*MATERIAL PROVIDED:*
════════════════
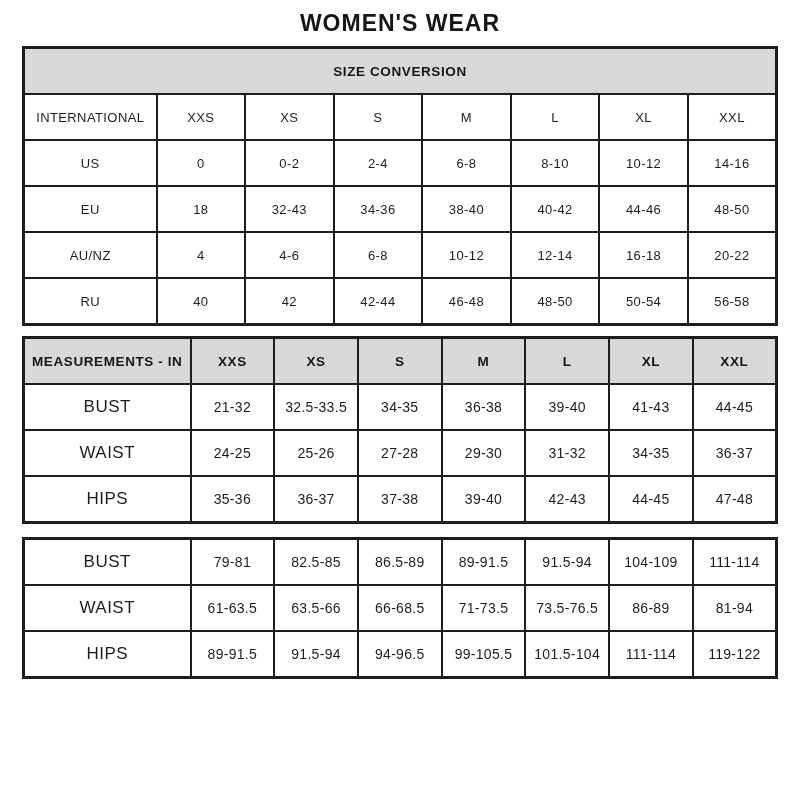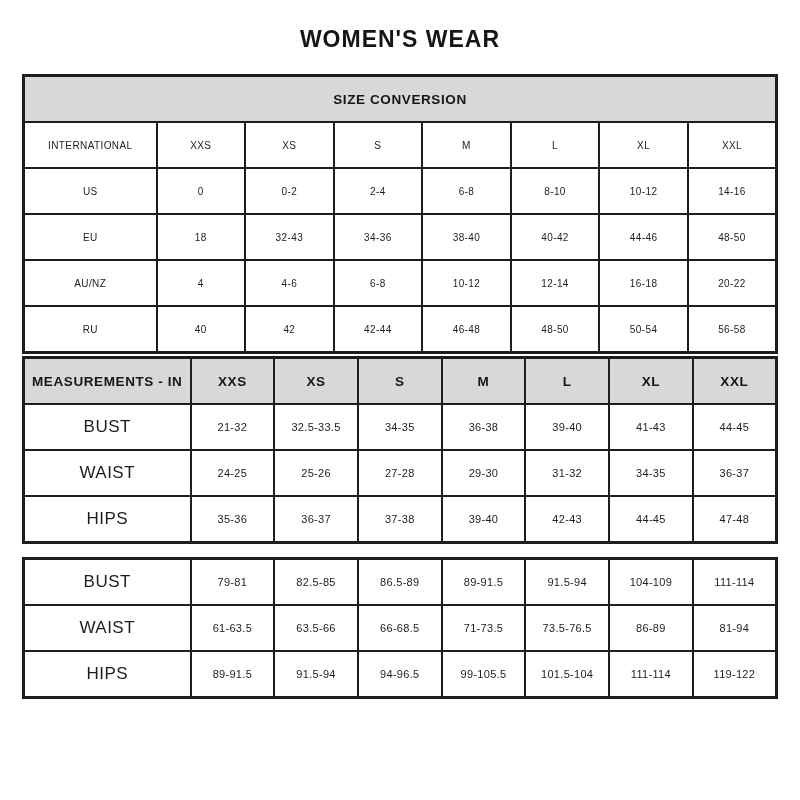--- a/index.html
+++ b/index.html
@@ -18,7 +18,7 @@
     box-sizing: border-box;
     width: 800px;
     height: 800px;
-    padding: 16px 22px;
+    padding: 0 22px;
     overflow: hidden;
   }
   .page-title {

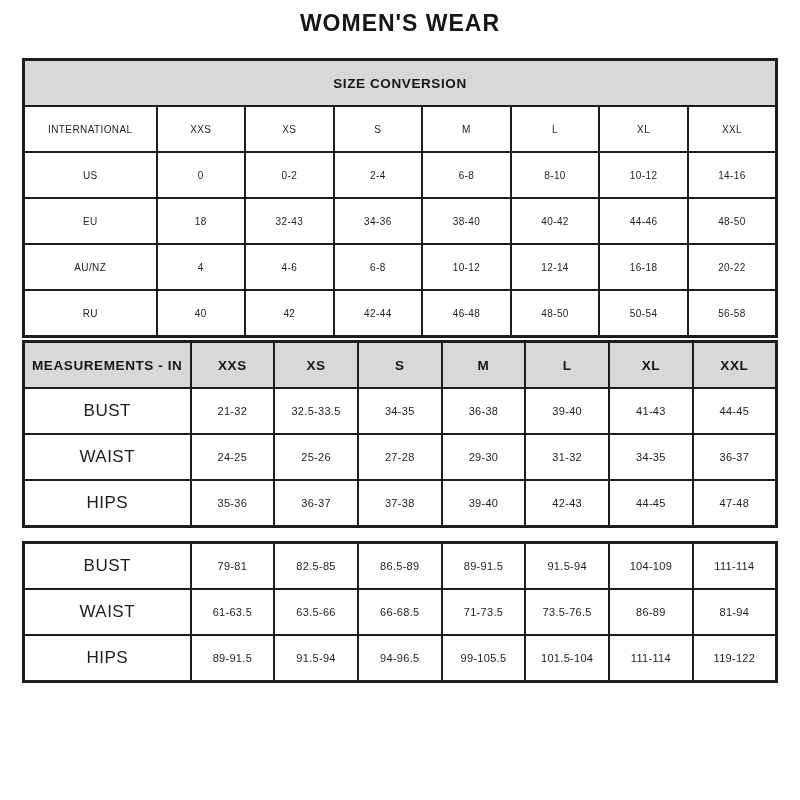--- a/index.html
+++ b/index.html
@@ -36,7 +36,7 @@
     table-layout: fixed;
     border: 3px solid #1d1d1d;
   }
-  .t1 { margin-top: 12px; }
+  .t1 { margin-top: 0; }
   .t2 { margin-top: 2px; }
   .t3 { margin-top: 13px; }
   td, th {

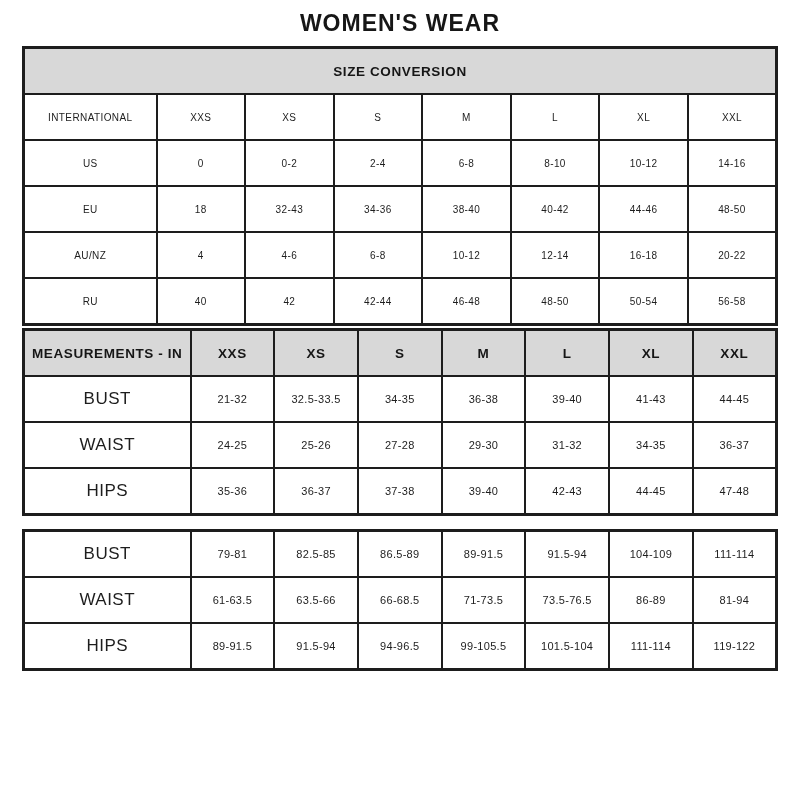--- a/index.html
+++ b/index.html
@@ -58,7 +58,7 @@
     color: #161616;
   }
   .t1 td {
-    font-size: 10px;
+    font-size: 13px;
     letter-spacing: 0.4px;
   }
   .t2 td, .t3 td {

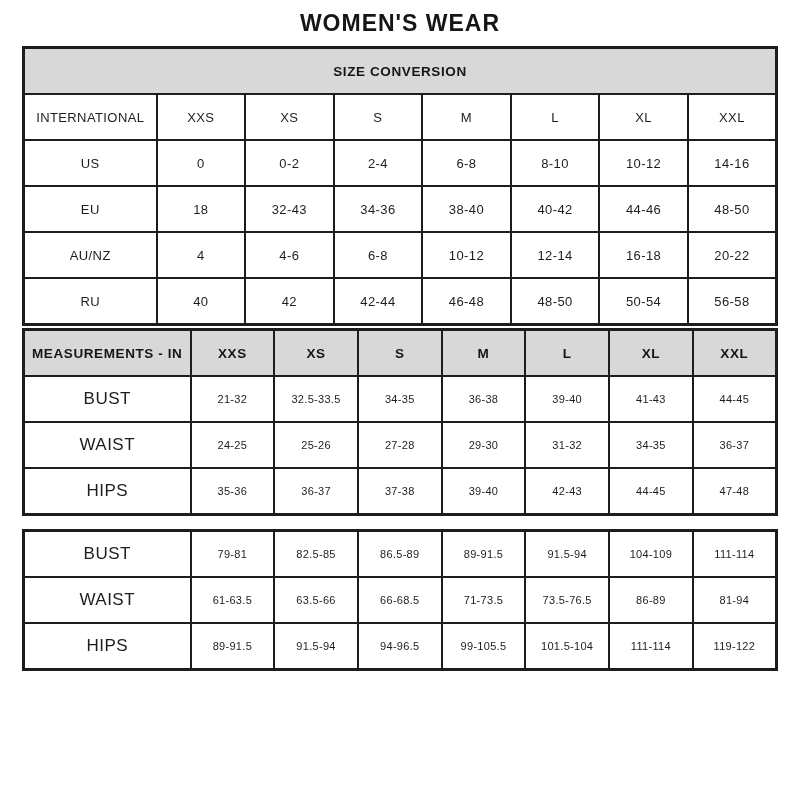--- a/index.html
+++ b/index.html
@@ -37,7 +37,7 @@
     border: 3px solid #1d1d1d;
   }
   .t1 { margin-top: 0; }
-  .t2 { margin-top: 2px; }
+  .t2 { margin-top: 10px; }
   .t3 { margin-top: 13px; }
   td, th {
     border: 2px solid #1d1d1d;

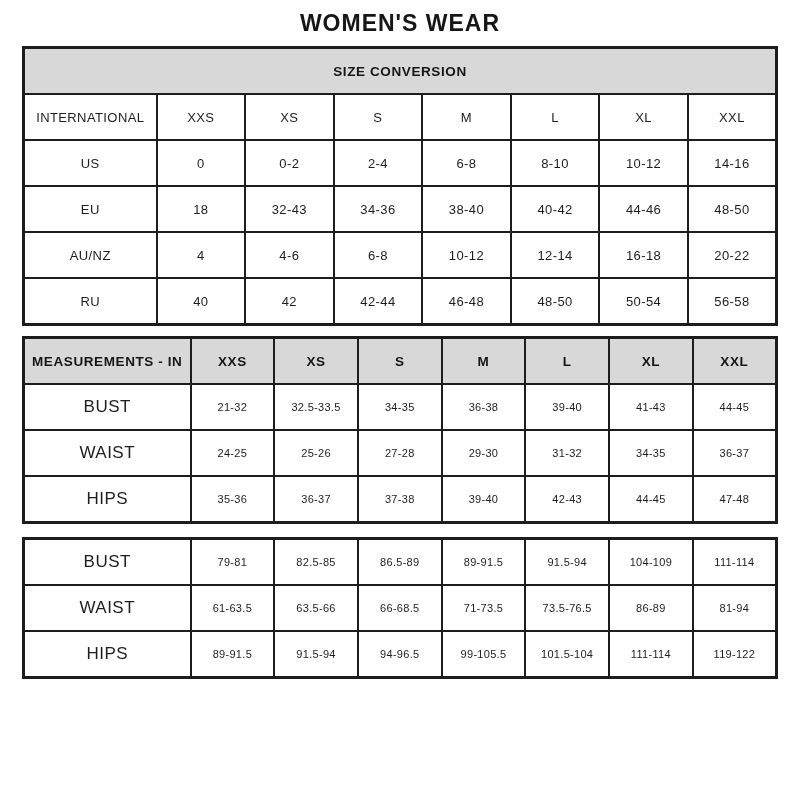--- a/index.html
+++ b/index.html
@@ -62,7 +62,7 @@
     letter-spacing: 0.4px;
   }
   .t2 td, .t3 td {
-    font-size: 11px;
+    font-size: 14px;
     letter-spacing: 0.3px;
   }
   .t2 td.rowlabel, .t3 td.rowlabel {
════════════════
*EXERCISE PROMPT:* Could you reproduce every record above exactly, leaving out the pictures?

*ANSWER AREA:*
--- a/index.html
+++ b/index.html
@@ -18,7 +18,7 @@
     box-sizing: border-box;
     width: 800px;
     height: 800px;
-    padding: 16px 22px;
+    padding: 0 22px;
     overflow: hidden;
   }
   .page-title {

--- a/index.html
+++ b/index.html
@@ -36,7 +36,7 @@
     table-layout: fixed;
     border: 3px solid #1d1d1d;
   }
-  .t1 { margin-top: 12px; }
+  .t1 { margin-top: 0; }
   .t2 { margin-top: 2px; }
   .t3 { margin-top: 13px; }
   td, th {

--- a/index.html
+++ b/index.html
@@ -58,7 +58,7 @@
     color: #161616;
   }
   .t1 td {
-    font-size: 10px;
+    font-size: 13px;
     letter-spacing: 0.4px;
   }
   .t2 td, .t3 td {

--- a/index.html
+++ b/index.html
@@ -37,7 +37,7 @@
     border: 3px solid #1d1d1d;
   }
   .t1 { margin-top: 0; }
-  .t2 { margin-top: 2px; }
+  .t2 { margin-top: 10px; }
   .t3 { margin-top: 13px; }
   td, th {
     border: 2px solid #1d1d1d;

--- a/index.html
+++ b/index.html
@@ -62,7 +62,7 @@
     letter-spacing: 0.4px;
   }
   .t2 td, .t3 td {
-    font-size: 11px;
+    font-size: 14px;
     letter-spacing: 0.3px;
   }
   .t2 td.rowlabel, .t3 td.rowlabel {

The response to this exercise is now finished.